__BRIEF__
In the entries, find all lines that hold the word "file" and copy them.
DATASET START
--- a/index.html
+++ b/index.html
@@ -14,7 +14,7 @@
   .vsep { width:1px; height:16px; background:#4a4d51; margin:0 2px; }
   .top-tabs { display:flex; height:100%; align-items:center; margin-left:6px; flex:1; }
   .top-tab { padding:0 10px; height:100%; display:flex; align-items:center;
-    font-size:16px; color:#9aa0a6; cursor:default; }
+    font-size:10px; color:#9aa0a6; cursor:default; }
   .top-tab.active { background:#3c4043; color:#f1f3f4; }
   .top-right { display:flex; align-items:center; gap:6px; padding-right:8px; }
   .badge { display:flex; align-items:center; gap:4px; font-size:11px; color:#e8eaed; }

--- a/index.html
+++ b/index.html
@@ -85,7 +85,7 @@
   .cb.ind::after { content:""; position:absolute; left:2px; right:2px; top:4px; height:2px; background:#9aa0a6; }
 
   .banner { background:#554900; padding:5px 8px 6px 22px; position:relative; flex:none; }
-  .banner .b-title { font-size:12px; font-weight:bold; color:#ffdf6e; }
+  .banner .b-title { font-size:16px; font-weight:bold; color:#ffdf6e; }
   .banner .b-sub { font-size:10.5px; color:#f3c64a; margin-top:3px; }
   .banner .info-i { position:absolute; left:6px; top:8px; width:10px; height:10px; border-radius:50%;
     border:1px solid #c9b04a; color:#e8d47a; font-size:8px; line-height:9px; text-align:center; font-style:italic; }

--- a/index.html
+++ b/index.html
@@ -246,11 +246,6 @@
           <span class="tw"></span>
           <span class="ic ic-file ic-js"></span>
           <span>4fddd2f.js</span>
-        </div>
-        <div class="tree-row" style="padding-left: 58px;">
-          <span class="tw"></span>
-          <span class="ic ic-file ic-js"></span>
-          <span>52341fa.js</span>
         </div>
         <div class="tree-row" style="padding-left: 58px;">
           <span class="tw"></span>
DATASET END
DATASET START
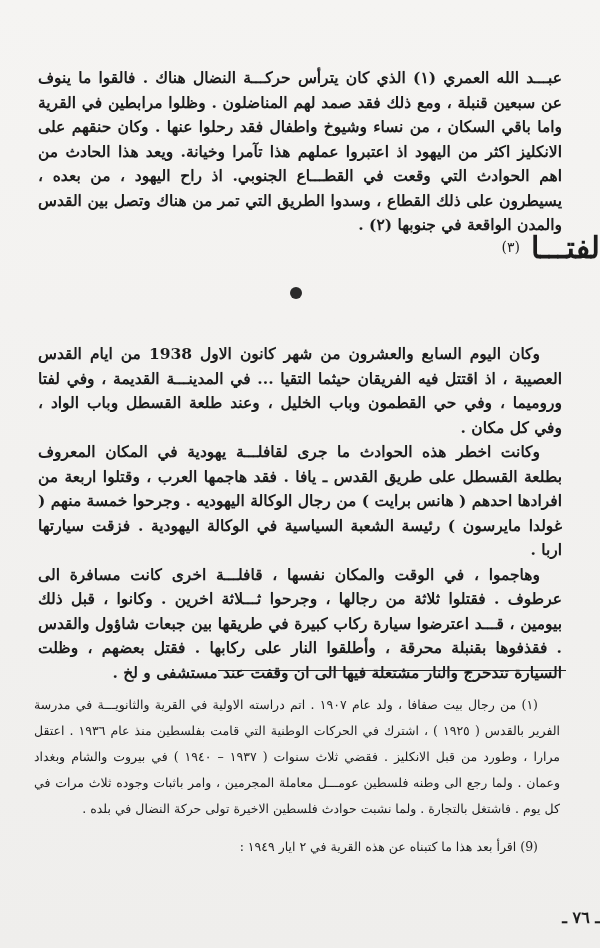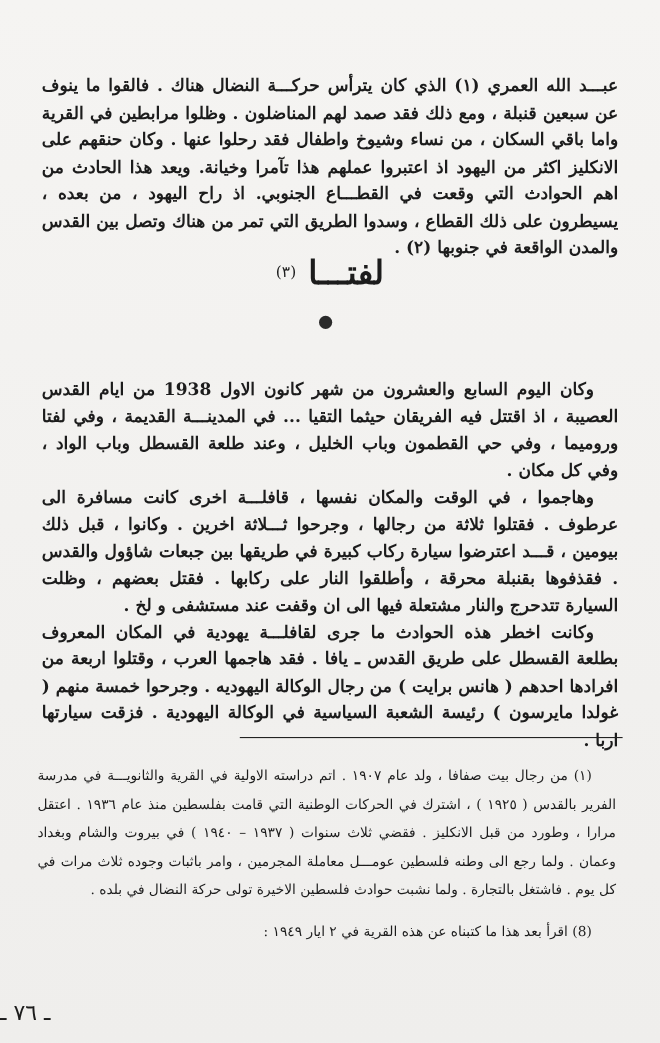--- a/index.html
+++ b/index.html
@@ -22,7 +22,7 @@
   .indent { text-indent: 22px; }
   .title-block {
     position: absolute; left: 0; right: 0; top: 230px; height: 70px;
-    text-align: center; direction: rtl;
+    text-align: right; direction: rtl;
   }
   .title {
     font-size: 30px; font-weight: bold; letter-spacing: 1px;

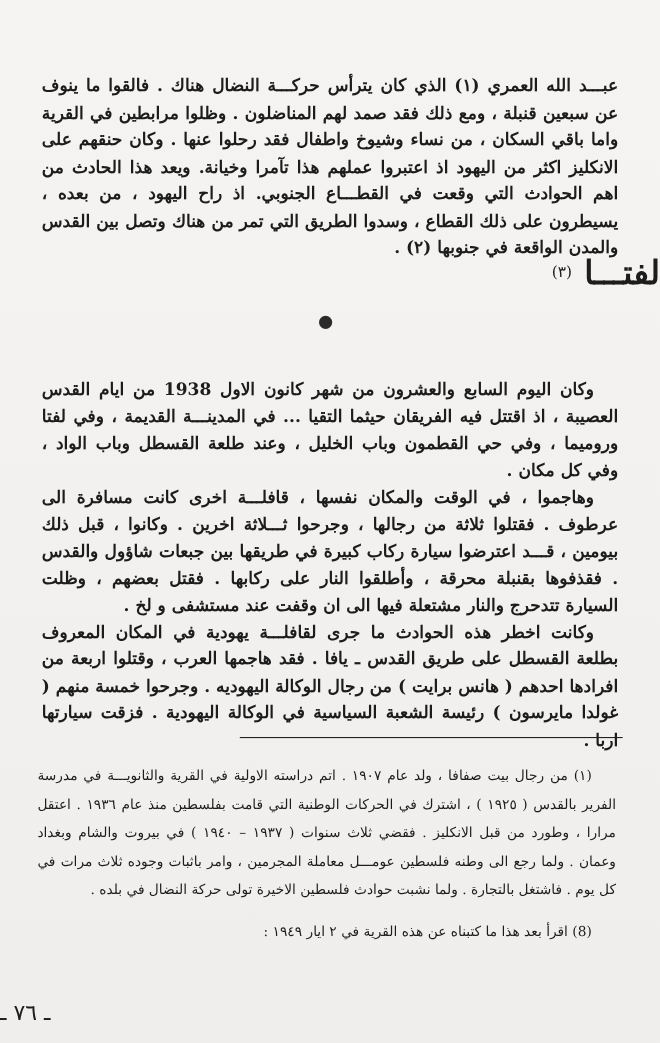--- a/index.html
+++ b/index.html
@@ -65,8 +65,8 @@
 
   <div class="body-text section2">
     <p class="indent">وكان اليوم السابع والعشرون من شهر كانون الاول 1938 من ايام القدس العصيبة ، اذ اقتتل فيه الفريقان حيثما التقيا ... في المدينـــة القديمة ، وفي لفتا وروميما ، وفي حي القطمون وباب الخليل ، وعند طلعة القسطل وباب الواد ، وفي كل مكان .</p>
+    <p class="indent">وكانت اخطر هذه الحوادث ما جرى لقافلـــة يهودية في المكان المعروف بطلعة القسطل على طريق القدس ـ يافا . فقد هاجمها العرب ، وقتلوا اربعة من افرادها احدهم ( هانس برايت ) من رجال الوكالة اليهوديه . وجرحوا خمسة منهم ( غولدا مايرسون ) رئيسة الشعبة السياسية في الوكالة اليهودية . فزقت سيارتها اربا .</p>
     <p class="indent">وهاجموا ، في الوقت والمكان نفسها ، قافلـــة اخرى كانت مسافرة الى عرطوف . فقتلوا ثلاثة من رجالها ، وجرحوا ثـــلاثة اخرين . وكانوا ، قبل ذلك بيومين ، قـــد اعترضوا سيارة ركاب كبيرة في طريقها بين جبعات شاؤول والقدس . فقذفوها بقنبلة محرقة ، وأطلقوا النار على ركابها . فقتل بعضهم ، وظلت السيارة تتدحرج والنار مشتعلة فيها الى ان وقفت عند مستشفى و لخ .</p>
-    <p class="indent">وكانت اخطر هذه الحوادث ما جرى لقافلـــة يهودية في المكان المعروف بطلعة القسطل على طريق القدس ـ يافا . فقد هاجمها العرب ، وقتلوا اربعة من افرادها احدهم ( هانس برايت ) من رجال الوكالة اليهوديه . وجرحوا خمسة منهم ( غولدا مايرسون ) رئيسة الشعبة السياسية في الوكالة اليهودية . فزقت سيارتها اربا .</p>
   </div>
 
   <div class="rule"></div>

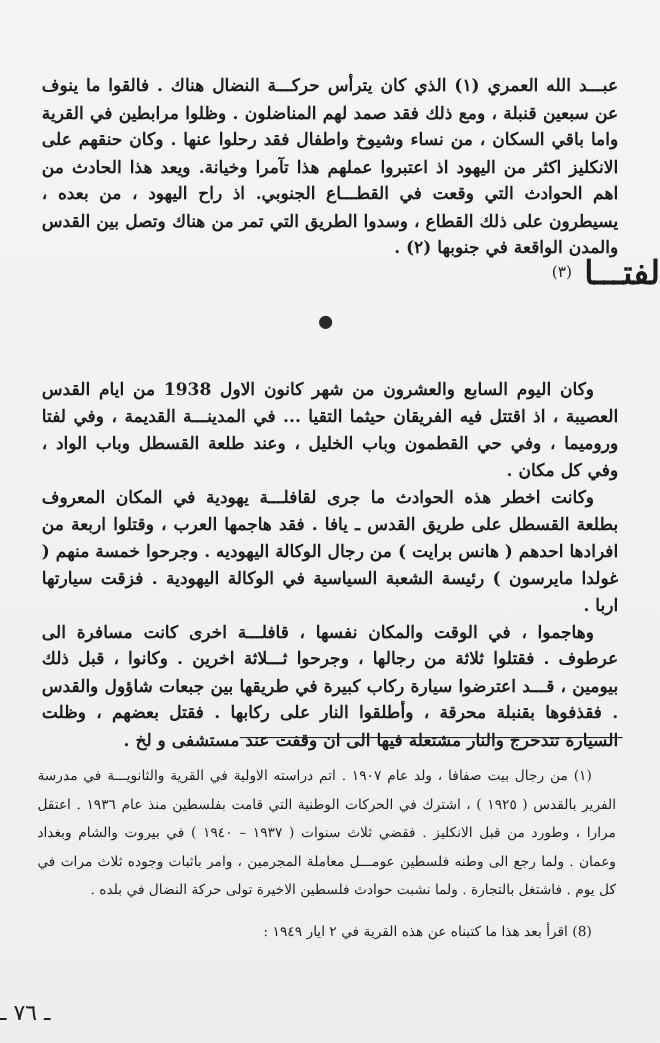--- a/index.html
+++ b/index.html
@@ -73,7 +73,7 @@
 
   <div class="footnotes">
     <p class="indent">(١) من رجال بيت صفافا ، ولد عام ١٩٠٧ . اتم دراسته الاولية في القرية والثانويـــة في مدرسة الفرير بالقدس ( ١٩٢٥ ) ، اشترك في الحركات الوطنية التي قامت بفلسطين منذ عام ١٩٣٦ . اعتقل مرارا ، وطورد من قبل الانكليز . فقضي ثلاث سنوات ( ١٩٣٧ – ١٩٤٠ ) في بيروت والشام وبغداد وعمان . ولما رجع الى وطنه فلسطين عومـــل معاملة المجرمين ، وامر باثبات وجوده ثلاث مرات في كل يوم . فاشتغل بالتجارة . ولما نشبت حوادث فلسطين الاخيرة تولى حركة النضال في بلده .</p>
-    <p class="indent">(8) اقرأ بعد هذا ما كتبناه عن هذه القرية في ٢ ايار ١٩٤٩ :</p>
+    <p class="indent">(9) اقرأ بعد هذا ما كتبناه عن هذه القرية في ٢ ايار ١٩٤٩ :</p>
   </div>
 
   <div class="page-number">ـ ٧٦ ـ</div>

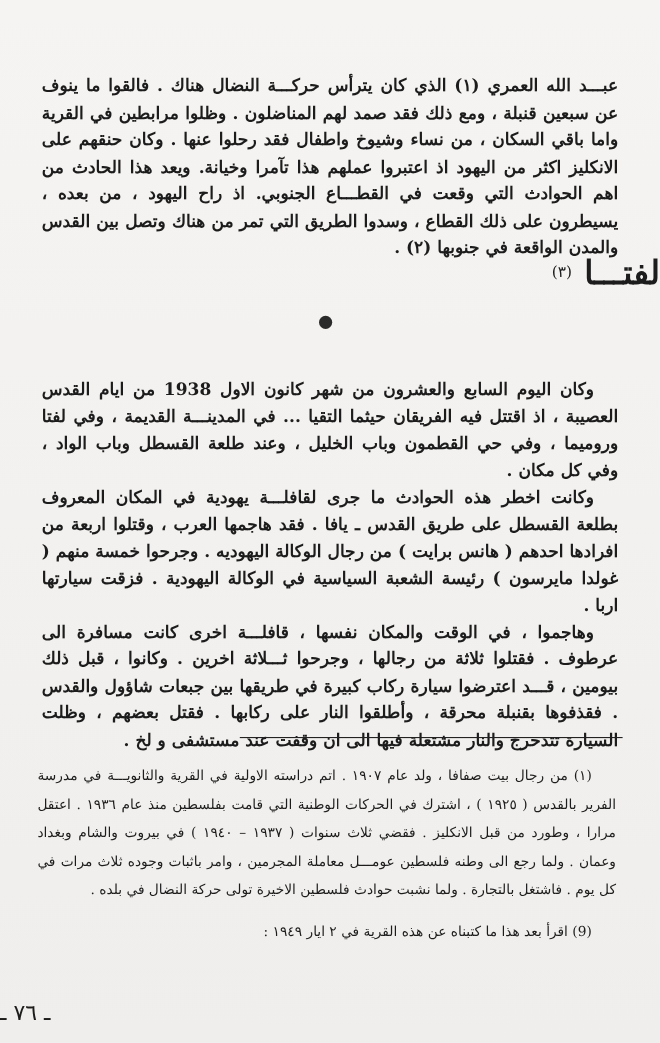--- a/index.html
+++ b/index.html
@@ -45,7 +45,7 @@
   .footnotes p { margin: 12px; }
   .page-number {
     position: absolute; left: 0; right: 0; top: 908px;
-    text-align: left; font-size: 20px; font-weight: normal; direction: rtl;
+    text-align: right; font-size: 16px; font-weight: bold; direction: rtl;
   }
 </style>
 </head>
DATASET END
DATASET START
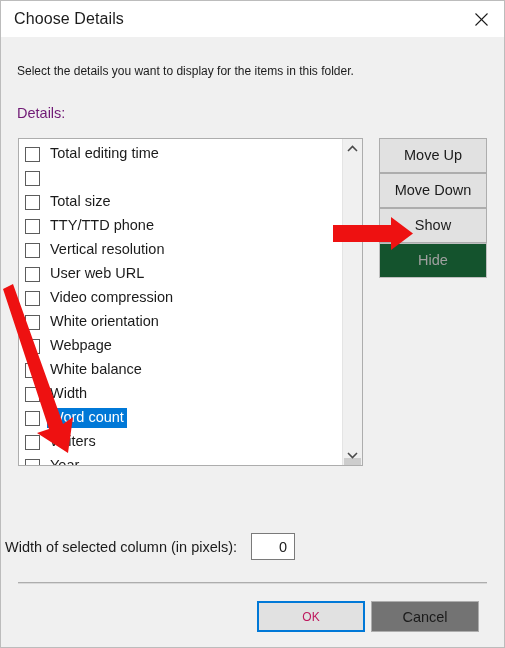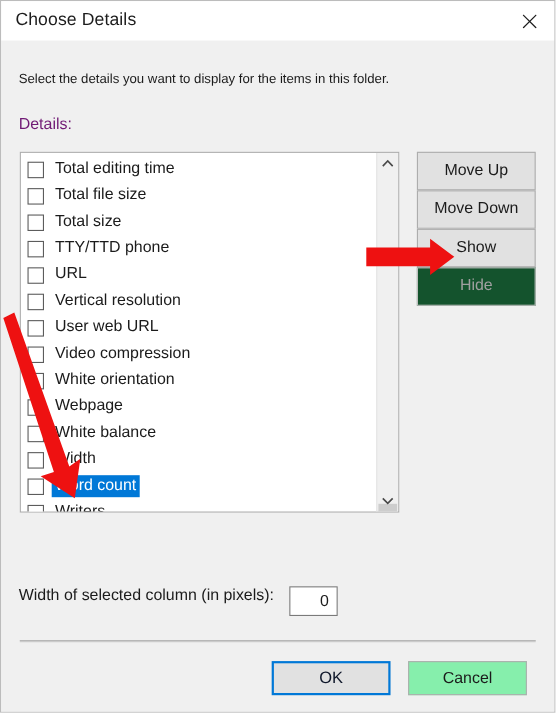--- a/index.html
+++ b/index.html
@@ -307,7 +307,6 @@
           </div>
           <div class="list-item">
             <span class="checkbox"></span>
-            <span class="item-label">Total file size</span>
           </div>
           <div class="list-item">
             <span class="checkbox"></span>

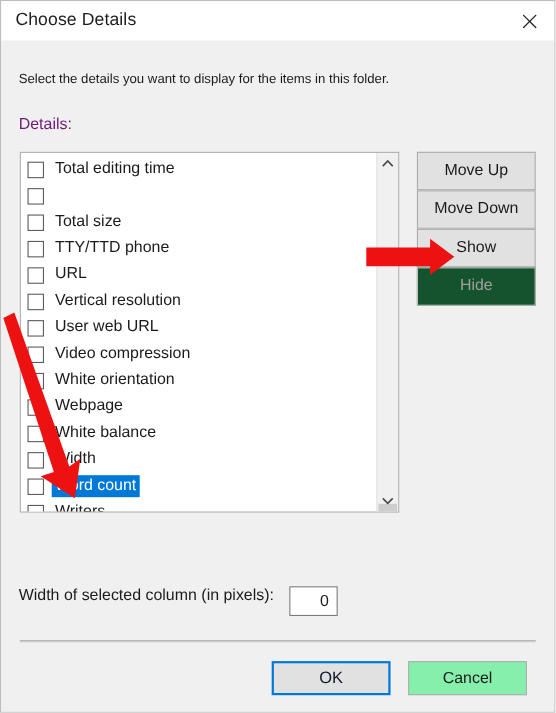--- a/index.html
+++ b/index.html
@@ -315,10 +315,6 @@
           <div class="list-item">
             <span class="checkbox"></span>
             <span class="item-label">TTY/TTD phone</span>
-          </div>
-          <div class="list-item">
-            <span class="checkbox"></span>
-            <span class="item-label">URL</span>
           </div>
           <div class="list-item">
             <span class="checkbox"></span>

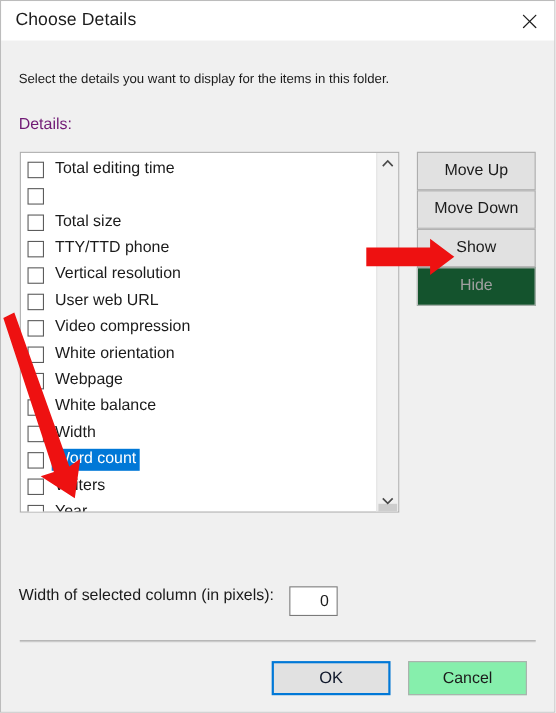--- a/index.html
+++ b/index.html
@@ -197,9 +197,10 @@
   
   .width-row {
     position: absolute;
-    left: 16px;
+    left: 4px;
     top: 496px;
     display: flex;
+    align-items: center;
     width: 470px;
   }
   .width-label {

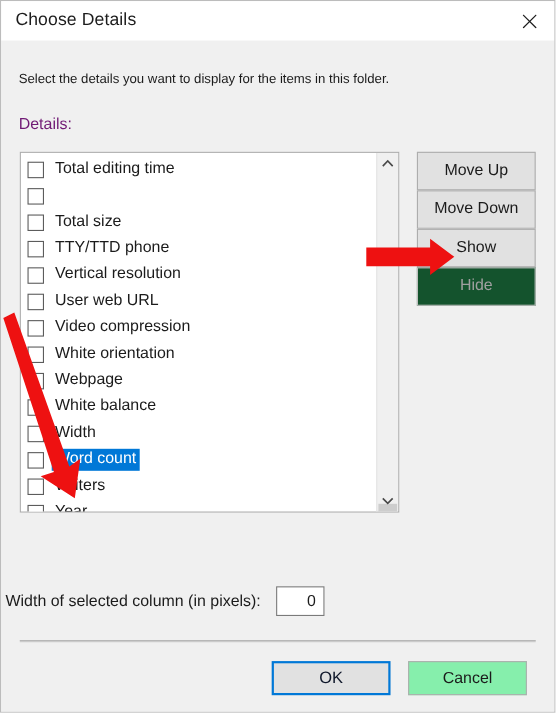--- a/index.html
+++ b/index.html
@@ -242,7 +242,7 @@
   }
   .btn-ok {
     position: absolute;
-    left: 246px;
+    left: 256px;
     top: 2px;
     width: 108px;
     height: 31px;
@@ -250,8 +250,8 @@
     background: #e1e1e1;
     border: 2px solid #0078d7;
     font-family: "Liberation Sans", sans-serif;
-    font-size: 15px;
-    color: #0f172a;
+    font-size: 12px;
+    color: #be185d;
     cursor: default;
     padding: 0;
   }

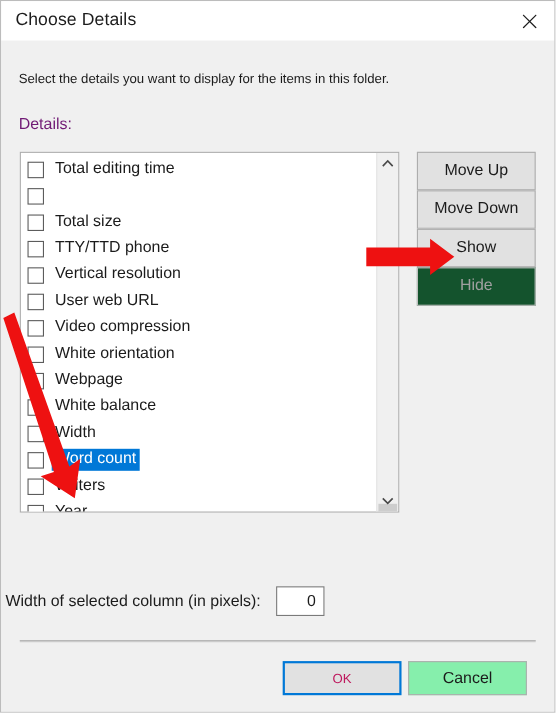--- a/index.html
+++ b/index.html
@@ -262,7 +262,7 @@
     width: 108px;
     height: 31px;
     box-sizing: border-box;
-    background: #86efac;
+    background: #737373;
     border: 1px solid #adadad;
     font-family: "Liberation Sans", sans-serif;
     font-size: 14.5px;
DATASET END
__OUTPUT OF THE EXERCISE__
           <span class="ic ic-file ic-js"></span>
-          <span class="ic ic-file ic-js"></span>
-            <span class="item-label">Total file size</span>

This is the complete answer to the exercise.